**Given records**
=====
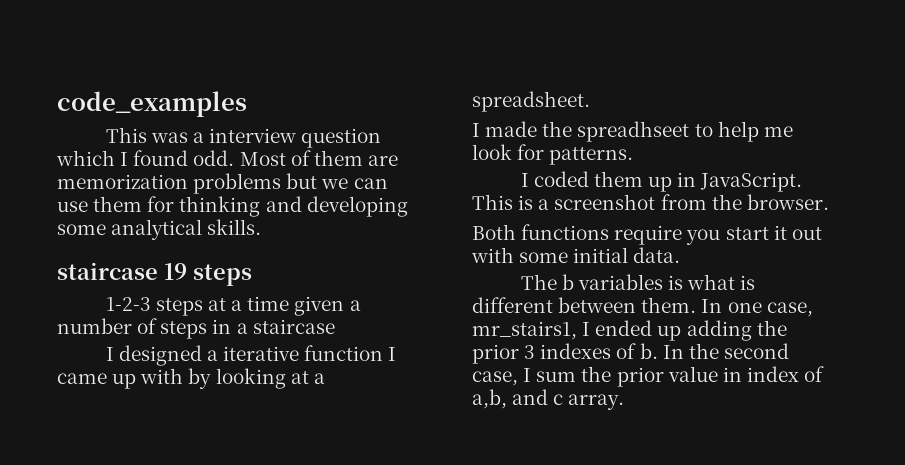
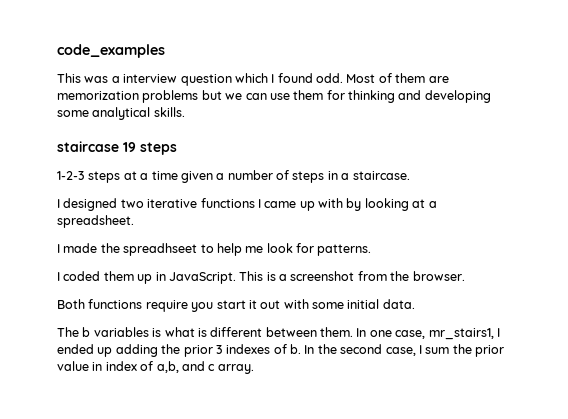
[252,319,335,334] staircase -> [352,171,410,180] staircase.
[207,345,384,361] a iterative function -> [120,198,255,208] two iterative functions

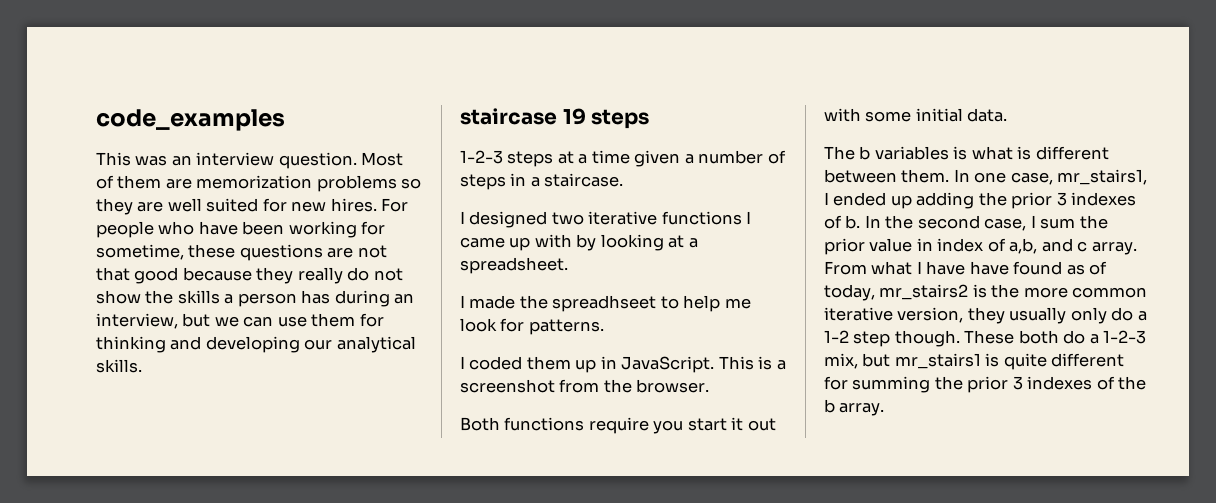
[111,73,343,86] a interview question which I found odd. -> [171,152,357,169] an interview question.
(199, 96) none -> [401,178,422,189] [96,198,409,215] [96,221,386,238] [96,244,387,261] [96,267,403,284] [96,290,415,307] [96,313,178,329] so they are well suited for new hires. For people who have been working for sometime, these questions are not that good because they really do not show the skills a person has during an interview,
[57,110,89,117] some -> [304,339,333,350] our
(254, 369) none -> [824,261,1108,275] [824,284,1148,301] [824,307,1147,324] [824,330,1147,347] [824,353,1125,370] [824,376,1147,393] [824,399,885,416] From what I have have found as of today, mr_stairs2 is the more common iterative version, they usually only do a 1-2 step though. These both do a 1-2-3 mix, but mr_stairs1 is quite different for summing the prior 3 indexes of the b array.

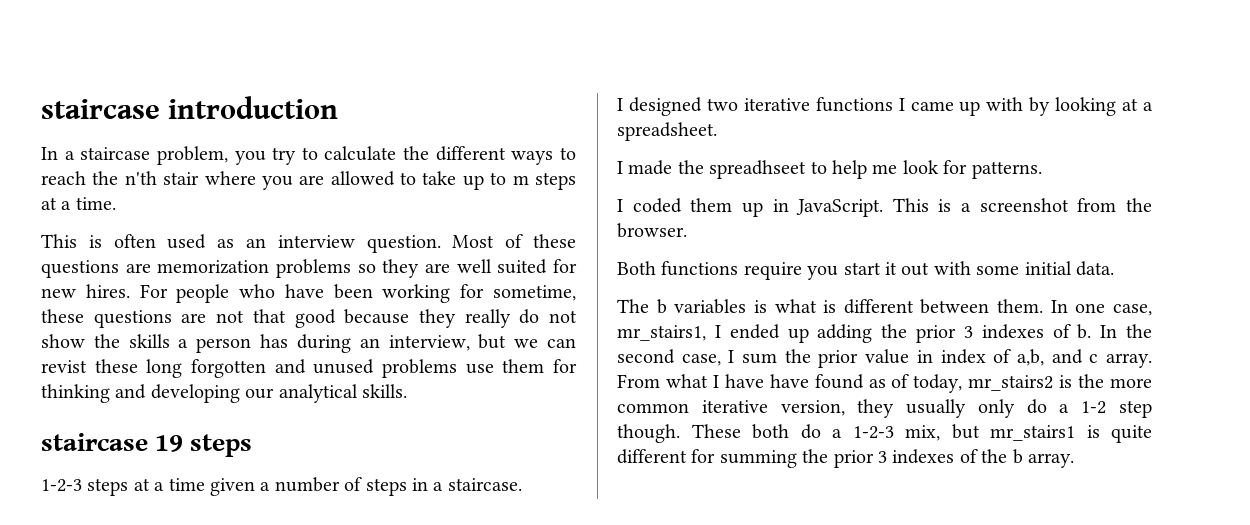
[96,109,285,131] [96,152,168,166] code_examples // This was -> [41,96,338,119] [41,146,576,165] [41,171,576,190] [41,197,116,210] [41,234,235,249] staircase introduction // In a staircase problem, you try to calculate the different ways to reach the n'th stair where you are allowed to take up to m steps at a time. // This is often used as
[117,175,162,189] them -> [533,234,576,248] [41,260,119,278] these questions
(274, 321) none -> [41,359,457,378] revist these long forgotten and unused problems

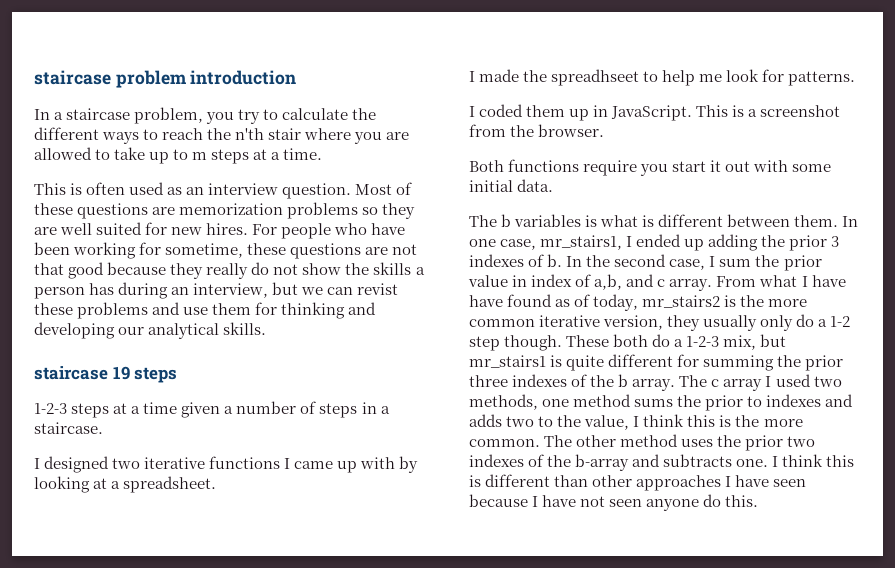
[41,99,160,119] staircase -> [34,70,186,88] staircase problem
[146,359,457,378] long forgotten and unused problems -> [77,302,181,319] problems and
[878,451,887,463] 3 -> [469,375,508,387] three
(1074, 460) none -> [679,374,842,391] [469,394,854,411] [469,414,803,430] [469,434,816,451] [469,454,855,471] [469,474,807,491] [469,494,759,511] The c array I used two methods, one method sums the prior to indexes and adds two to the value, I think this is the more common. The other method uses the prior two indexes of the b-array and subtracts one. I think this is different than other approaches I have seen because I have not seen anyone do this.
=====
Lines from the one above containing "[207,345,384,361] a iterative" down to the one containing "[111,73,343,86] a interview" should be transcribed exactly, with both ends kept and no pictures.

**Reply to the exercise**
[207,345,384,361] a iterative function -> [120,198,255,208] two iterative functions

[111,73,343,86] a interview question which I found odd. -> [171,152,357,169] an interview question.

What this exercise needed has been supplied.